### DATASET RECORDS

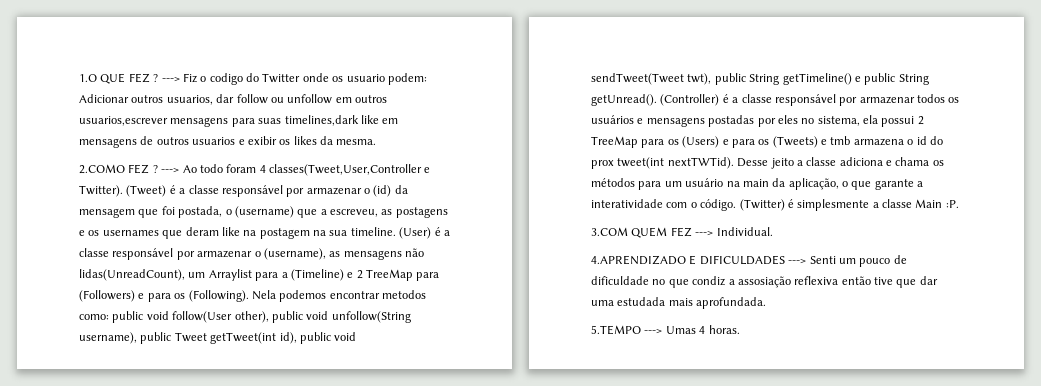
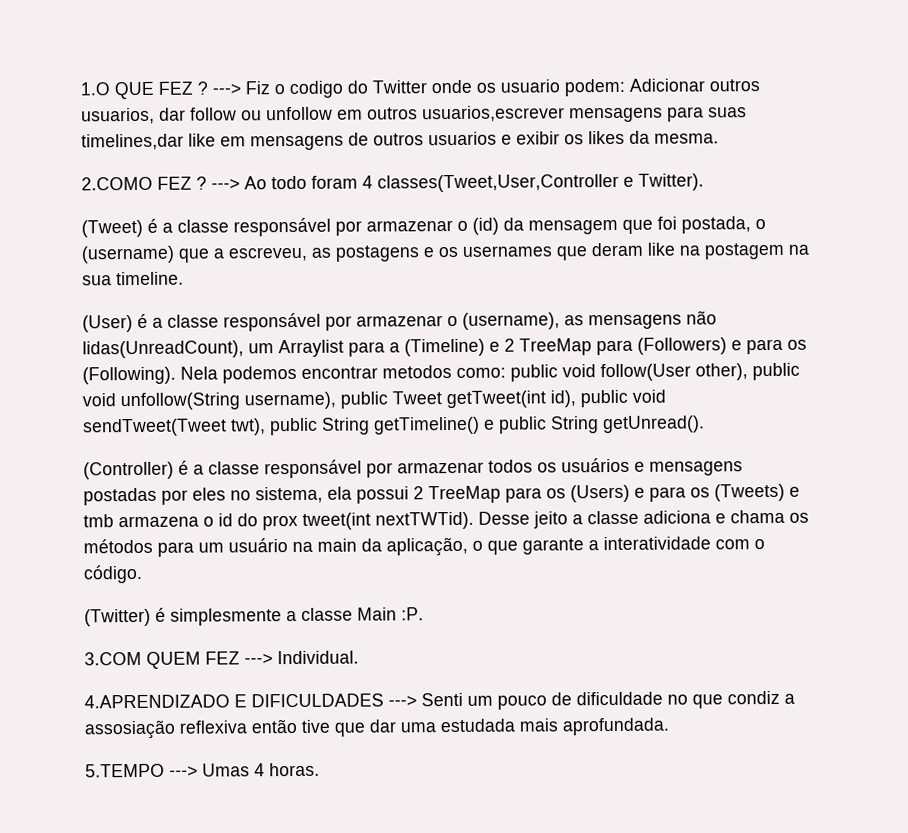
[284,115,359,126] timelines,dark -> [81,133,184,151] timelines,dar
(123, 191) none -> (704, 182) //
(396, 231) none -> (184, 278) //
(657, 100) none -> (705, 424) //
(737, 205) none -> (143, 574) //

######

### WHAT IS REQUIRED:
Without altering anything, output all the lines above but none of the images.

### RESPONSE TO THIS EXERCISE:
[284,115,359,126] timelines,dark -> [81,133,184,151] timelines,dar
(123, 191) none -> (704, 182) //
(396, 231) none -> (184, 278) //
(657, 100) none -> (705, 424) //
(737, 205) none -> (143, 574) //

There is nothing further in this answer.